C'est un merveilleux tableau du charme de Venise. D'après un dire de l'éminent romancier vicentin Fogazzaro à M. Gaston Deschamps, on aurait là le plus fidèle portrait de la Reine des lagunes.

Pagello, lui-même, était gagné à cette exaltation. Il célébrait son amie dans une charmante Serenata en dialecte vénitien. Elle a été publiée en partie par George Sand, mais anonyme, dans la seconde des Lettres d'un voyageur. Une anthologie vénitienne de M. Raphaël Barbiera a révélé le véritable auteur, en donnant de nouvelles preuves de son talent de poète.—Traduisons quatre strophes de la Serenata:

«Ne sois plus tourmentée de pensers mélancoliques. Viens avec moi, montons en gondole, nous gagnerons la pleine mer.

... Oh! quelle vision! quel spectacle présente la lagune, lorsque tout est silence et que la lune brille au ciel!

... Abaisse ce voile, cache-toi; elle commence à paraître... si elle t'apercevait, elle pourrait devenir jalouse.

... Tu es belle, tu es jeune, tu es fraîche comme une fleur! Voici venir le temps des larmes; ris aujourd'hui et fais l'amour.»

Il faut lire la description féerique et si juste de ces adorables nuits de Venise, dans la Lettre de G. Sand, tout imprégnée de cette poésie.

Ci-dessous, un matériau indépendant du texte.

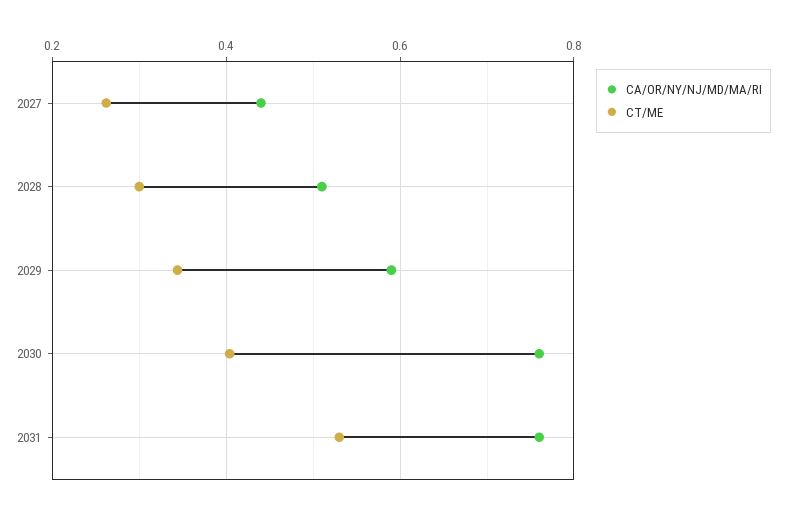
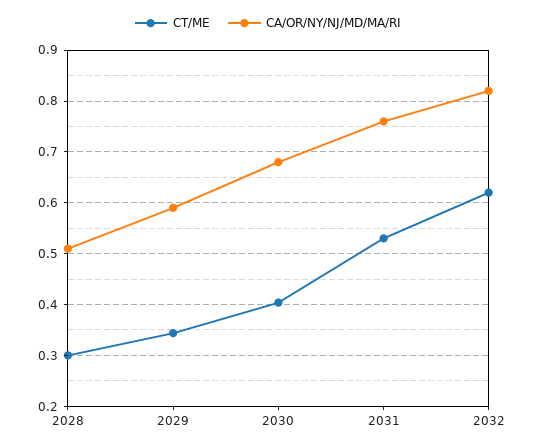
CA/OR/NY/NJ/MD/MA/RI, 2027: 0.44 -> none
CT/ME, 2027: 0.26 -> none
CA/OR/NY/NJ/MD/MA/RI, 2030: 0.76 -> 0.68
CT/ME, 2032: none -> 0.62
CA/OR/NY/NJ/MD/MA/RI, 2032: none -> 0.82

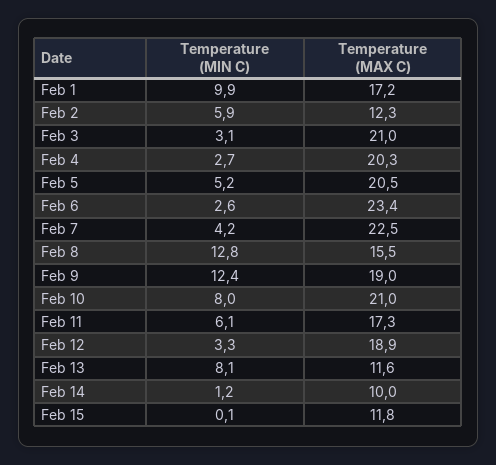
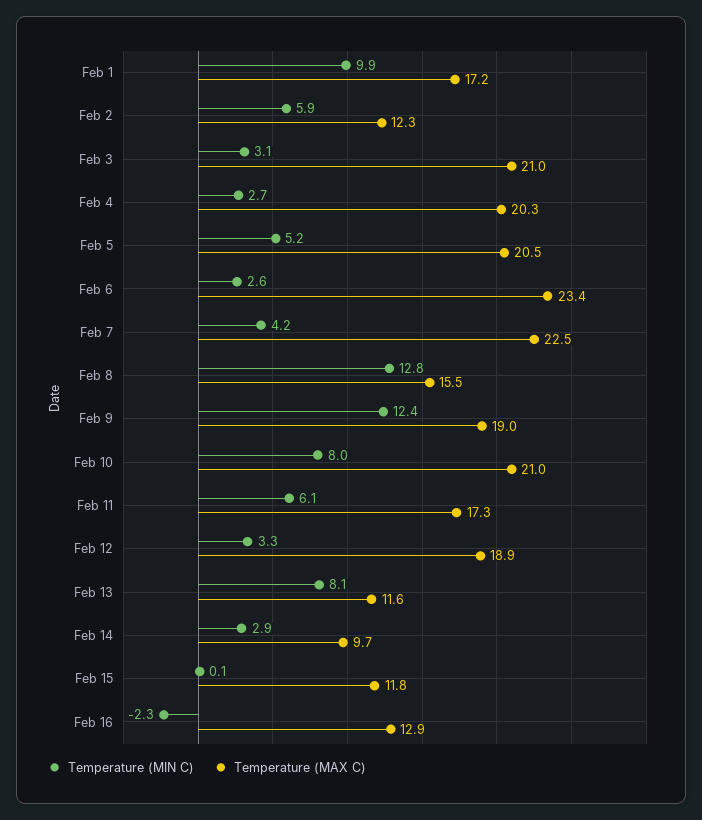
Temperature (MIN C), Feb 14: 1.2 -> 2.9
Temperature (MAX C), Feb 14: 10 -> 9.7
Temperature (MIN C), Feb 16: none -> -2.3
Temperature (MAX C), Feb 16: none -> 12.9

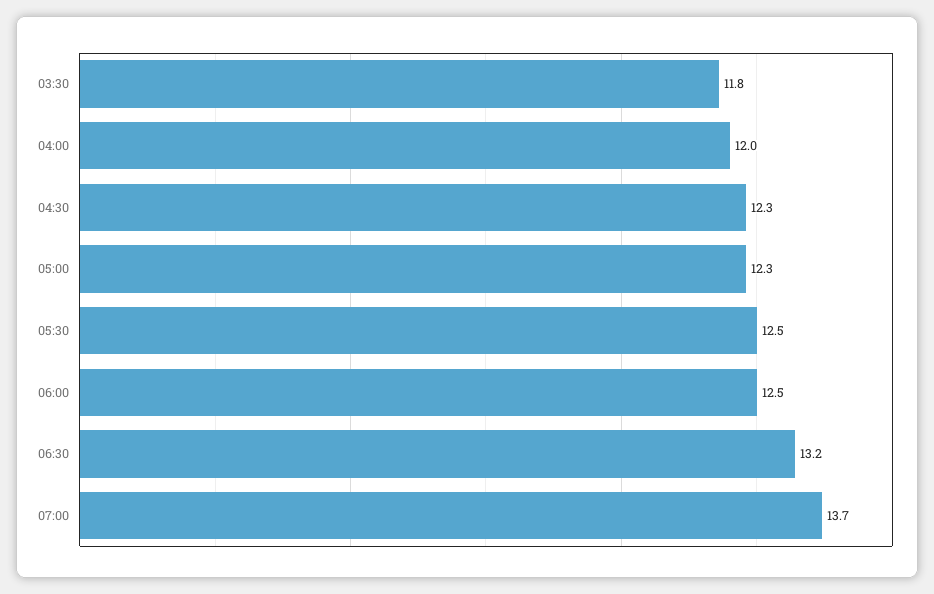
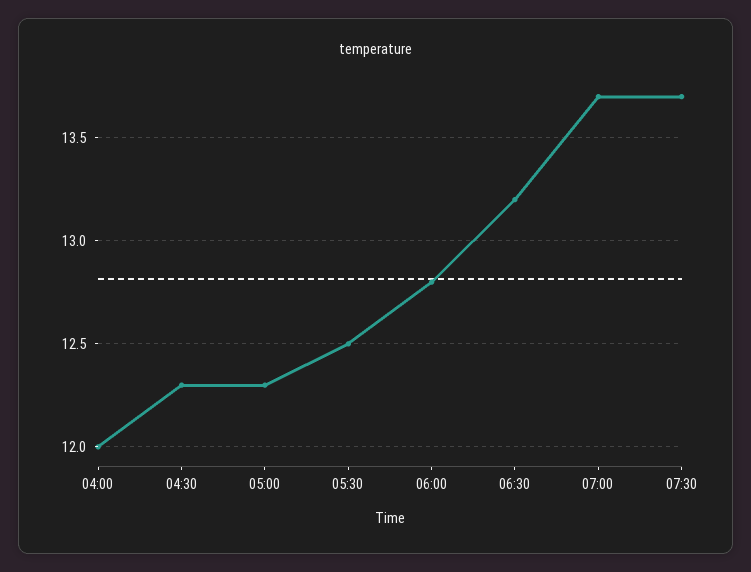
03:30: 11.8 -> none
06:00: 12.5 -> 12.8
07:30: none -> 13.7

Ses préoccupations ordinaires étaient plus prosaïques. Sa correspondance retentit d'une incessante réclamation d'argent à ses éditeurs. A l'en croire, elle aurait été réduite aux derniers expédients, «à coucher sur un matelas par terre, faute de lit». Les souvenirs de Pagello, que m'a transmis une lettre de sa fille, Mme Antonini, protestent contre cette excessive misère. Le ménage n'était pas riche, sans doute; mais on y vivait allègre, en travaillant. George nous apprend, dans une de ses lettres à Musset, que Pagello, très occupé par ses malades, «est dehors toute la journée, puis s'endort méthodiquement sur le sofa après le dîner, avec sa pipetta dans l'oeil comme la flûte de Deburau».

De son côté Pietro a conté que G. Sand écrivait de six à huit heures de suite, de préférence la nuit, buvant beaucoup de thé pour s'exciter au travail.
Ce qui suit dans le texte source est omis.